#### WHAT THE TASK ASKS
Below are the entries. Set down exactly the line containing "discount: 2.00 -> none" and each line after it.
------ INFORMATION SUPPLIED
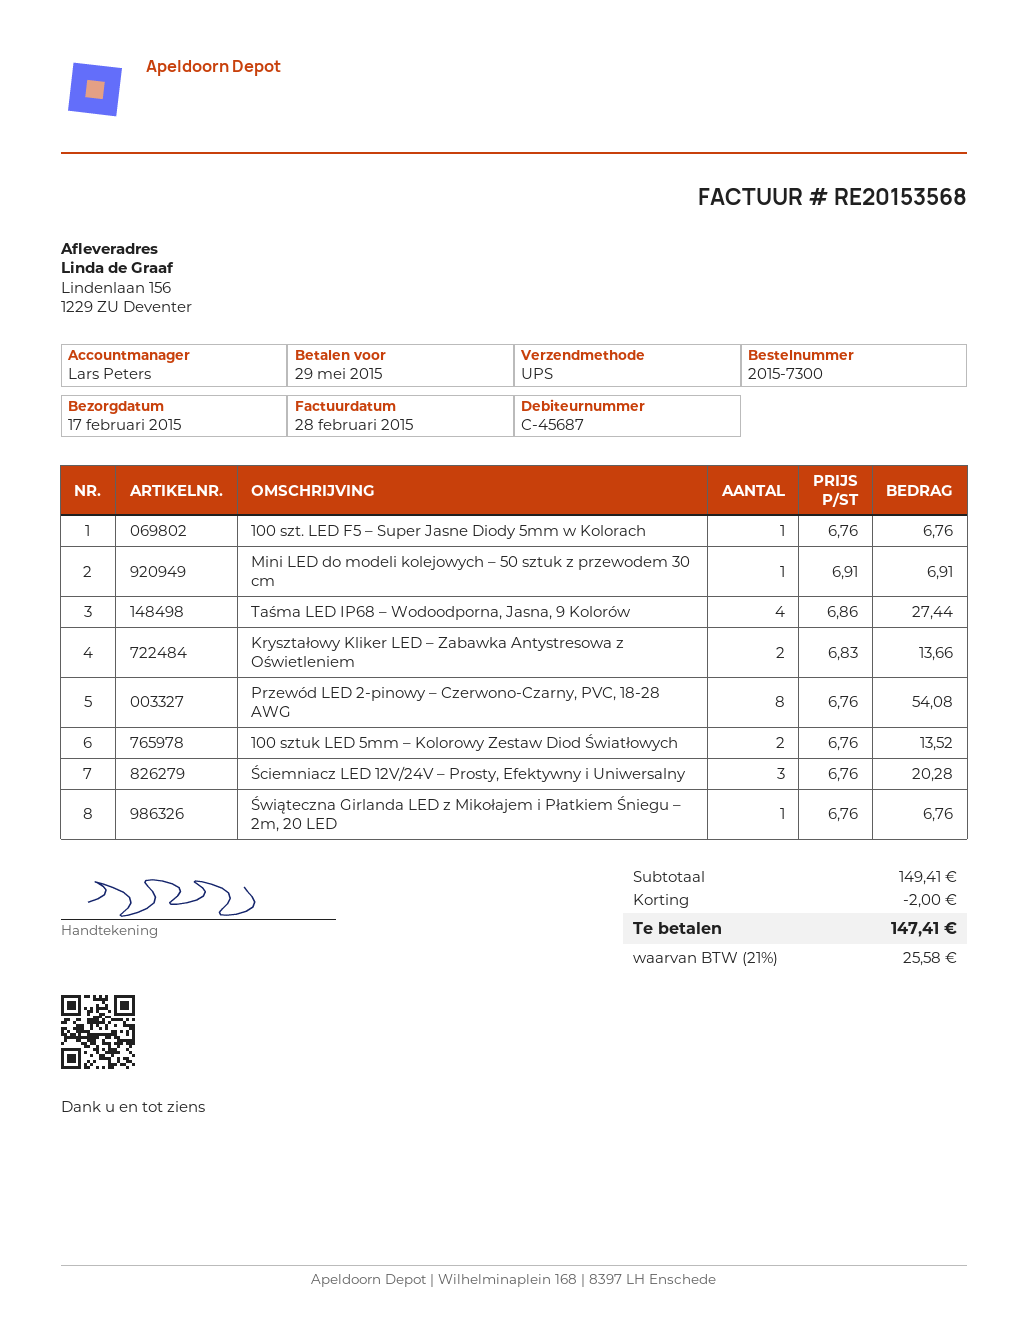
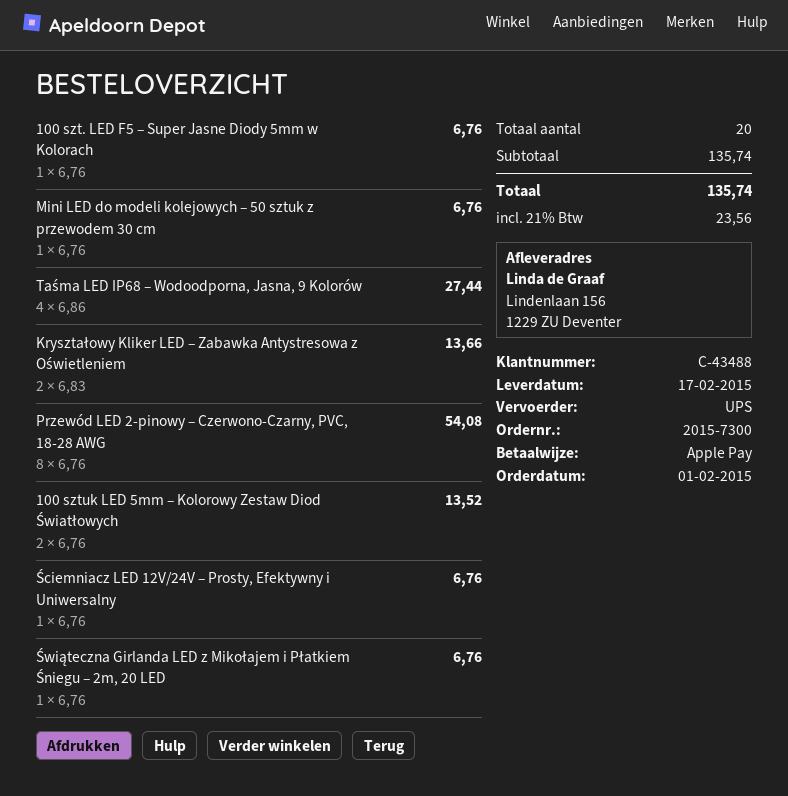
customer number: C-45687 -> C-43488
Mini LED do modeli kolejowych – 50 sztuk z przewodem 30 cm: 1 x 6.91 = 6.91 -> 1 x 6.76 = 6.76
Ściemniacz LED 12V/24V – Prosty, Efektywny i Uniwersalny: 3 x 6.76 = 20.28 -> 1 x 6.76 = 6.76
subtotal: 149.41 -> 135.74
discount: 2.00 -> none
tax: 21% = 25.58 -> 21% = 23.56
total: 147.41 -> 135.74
------------
#### TASK RESPONSE
discount: 2.00 -> none
tax: 21% = 25.58 -> 21% = 23.56
total: 147.41 -> 135.74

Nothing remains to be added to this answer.